The first edition of a new event aimed at Jerusalem’s nascent animation industry – called The Hop, Skip & A Jump – kicks off on the fringes of Jerusalem Film Festival on July 13. The three-day meeting, comprising mentoring sessions, master-classes and the pitching of 14 new Israeli animation projects, has been put together by Jerusalem Film and Television Fund director Yoram Honig, who says it is the third stage in his fund’s campaign to build an animation industry in Jerusalem.

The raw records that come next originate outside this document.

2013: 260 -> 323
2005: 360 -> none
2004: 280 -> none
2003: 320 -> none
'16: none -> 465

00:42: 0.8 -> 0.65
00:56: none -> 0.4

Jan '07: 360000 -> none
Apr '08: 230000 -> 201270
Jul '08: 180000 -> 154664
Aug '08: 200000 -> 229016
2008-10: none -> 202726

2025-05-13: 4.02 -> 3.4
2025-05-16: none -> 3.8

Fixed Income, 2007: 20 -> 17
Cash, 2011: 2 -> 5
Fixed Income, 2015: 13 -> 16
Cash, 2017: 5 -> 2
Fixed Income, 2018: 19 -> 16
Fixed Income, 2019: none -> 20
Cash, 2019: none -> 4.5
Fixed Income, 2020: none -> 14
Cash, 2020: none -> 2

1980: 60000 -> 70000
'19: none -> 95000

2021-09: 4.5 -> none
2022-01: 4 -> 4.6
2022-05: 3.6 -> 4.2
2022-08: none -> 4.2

The first stage was direct investment in Israeli animation features Including Albert Hanan Kaminksi’s Being Solomon [pictured] and Gidi Dar’s Legend Of Destruction which are currently in production (Being Solomon was also part of this year’s Pitch Point event). The second stage was the introduction of a 30% rebate for every dollar spent in Jerusalem for animation productions made in the city. That measure has been vital in helping the city’s largest animation company Snowball Studios win contracts to work on Mattel’s Barbie Dreamtopia and Disney Junior Channel’s Star Darlings. More work is expected to arrive in the coming months. “The aim now is to enlarge the animation talent pool and help generate more Israeli animation IP,” says Honig.
Under The Hop, Skip & A Jump initiative, 14 pilot projects have been developed in co-operation with US animation companies Sony Pictures Animation, DHX Studios and Corus Entertainment. “They sent us a set of criteria for what they were looking for and then we put out a call for projects,” says Honig, who received around 30 submissions before settling on 14 in total. “We’ve been working with local talents to bring them to a higher level.”
In the final leg of The Hop, Skip & A Jump initiative, Sony Pictures Animation SVP Rick Mischel, DHX SVP and general manager Ken Faier and Irene Weibel, VP of Corus Entertainment, will come to Jerusalem in October to select a final four projects. “The idea is that between them they will give $50,000 to each of the selected projects which we will match to help their further development.,” says Honig.
The 14 projects, which will be pitched for the first time on Friday, include Tomer Sarig’s Jurassic Junk, about a boy growing up with his grandmother in a town called Junk City; Kora’s Garden, about a day-care facility for young animals; and Ishai Ravid’s The Adventures Of Prester John In The New World, which is being supported by Snowball Studios.